### Your assignment
With the pictures left out, every record must be reproduced exactly.

-=-=-=-=-

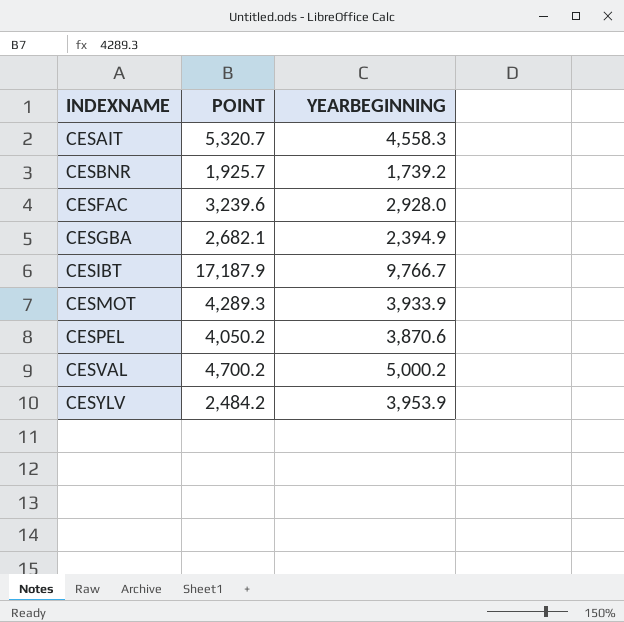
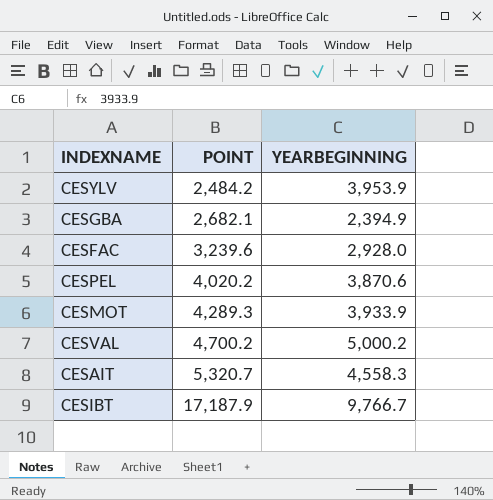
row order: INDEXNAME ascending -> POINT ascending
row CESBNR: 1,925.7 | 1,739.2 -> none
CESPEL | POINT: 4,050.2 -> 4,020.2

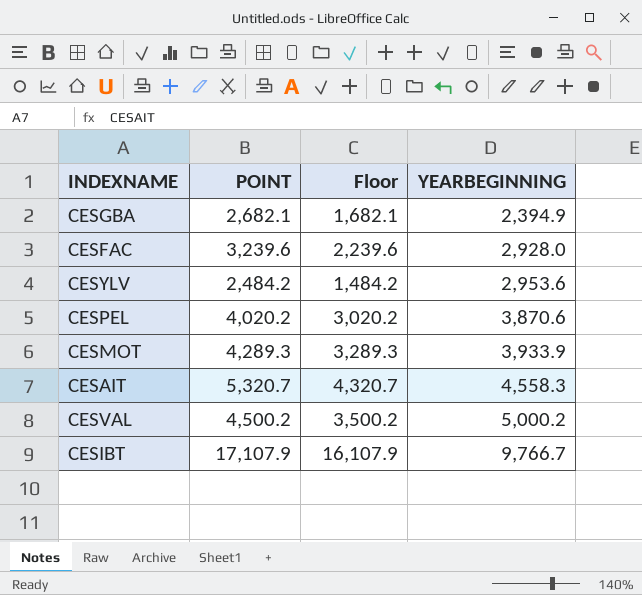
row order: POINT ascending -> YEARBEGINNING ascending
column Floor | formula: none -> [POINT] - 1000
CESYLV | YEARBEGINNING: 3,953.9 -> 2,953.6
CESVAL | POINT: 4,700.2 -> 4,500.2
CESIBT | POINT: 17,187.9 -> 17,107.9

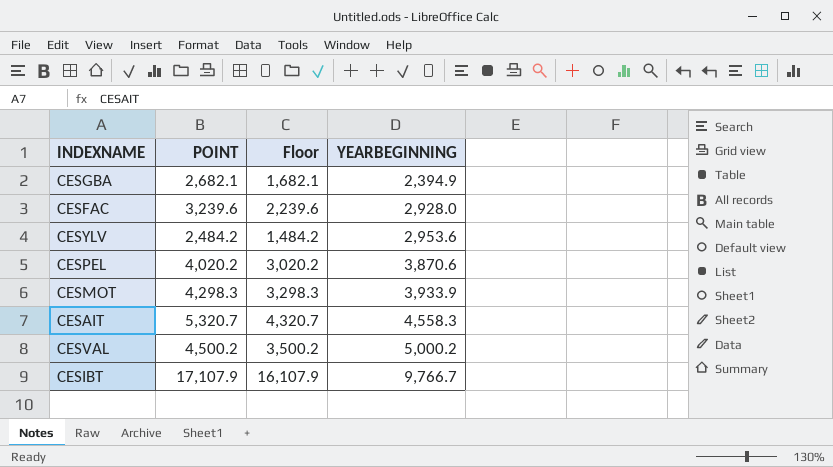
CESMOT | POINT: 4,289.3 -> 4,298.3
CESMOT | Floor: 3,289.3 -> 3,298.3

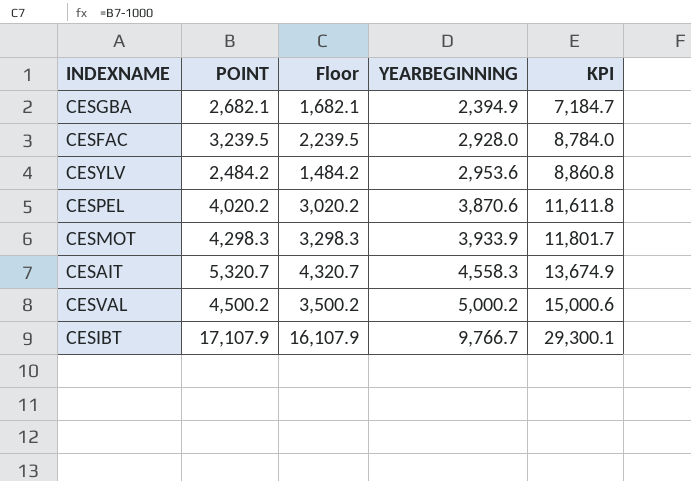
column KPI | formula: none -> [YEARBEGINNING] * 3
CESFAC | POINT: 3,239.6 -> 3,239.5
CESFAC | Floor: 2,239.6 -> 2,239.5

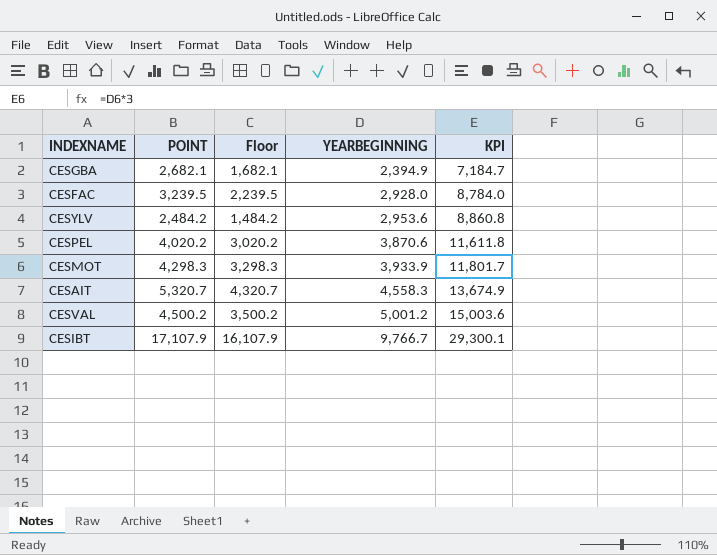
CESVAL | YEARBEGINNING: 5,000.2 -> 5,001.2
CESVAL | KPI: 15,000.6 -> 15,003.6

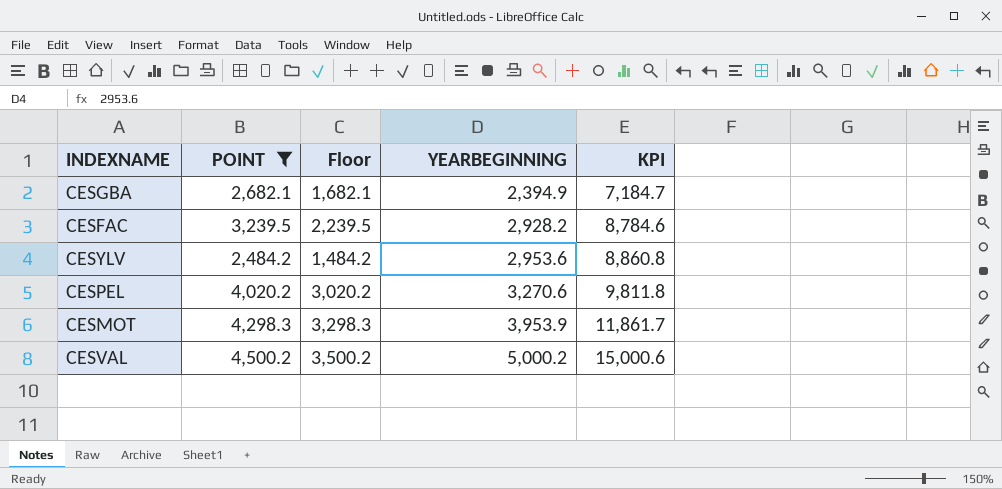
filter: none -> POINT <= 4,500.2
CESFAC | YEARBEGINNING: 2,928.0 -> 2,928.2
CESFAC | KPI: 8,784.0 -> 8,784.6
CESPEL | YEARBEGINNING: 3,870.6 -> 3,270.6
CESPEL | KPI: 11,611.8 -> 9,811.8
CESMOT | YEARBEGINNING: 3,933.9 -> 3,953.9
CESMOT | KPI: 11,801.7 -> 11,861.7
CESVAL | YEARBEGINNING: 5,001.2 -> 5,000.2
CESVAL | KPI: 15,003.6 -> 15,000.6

-=-=-=-=-

### Answer to the problem
row order: INDEXNAME ascending -> POINT ascending
row CESBNR: 1,925.7 | 1,739.2 -> none
CESPEL | POINT: 4,050.2 -> 4,020.2

row order: POINT ascending -> YEARBEGINNING ascending
column Floor | formula: none -> [POINT] - 1000
CESYLV | YEARBEGINNING: 3,953.9 -> 2,953.6
CESVAL | POINT: 4,700.2 -> 4,500.2
CESIBT | POINT: 17,187.9 -> 17,107.9

CESMOT | POINT: 4,289.3 -> 4,298.3
CESMOT | Floor: 3,289.3 -> 3,298.3

column KPI | formula: none -> [YEARBEGINNING] * 3
CESFAC | POINT: 3,239.6 -> 3,239.5
CESFAC | Floor: 2,239.6 -> 2,239.5

CESVAL | YEARBEGINNING: 5,000.2 -> 5,001.2
CESVAL | KPI: 15,000.6 -> 15,003.6

filter: none -> POINT <= 4,500.2
CESFAC | YEARBEGINNING: 2,928.0 -> 2,928.2
CESFAC | KPI: 8,784.0 -> 8,784.6
CESPEL | YEARBEGINNING: 3,870.6 -> 3,270.6
CESPEL | KPI: 11,611.8 -> 9,811.8
CESMOT | YEARBEGINNING: 3,933.9 -> 3,953.9
CESMOT | KPI: 11,801.7 -> 11,861.7
CESVAL | YEARBEGINNING: 5,001.2 -> 5,000.2
CESVAL | KPI: 15,003.6 -> 15,000.6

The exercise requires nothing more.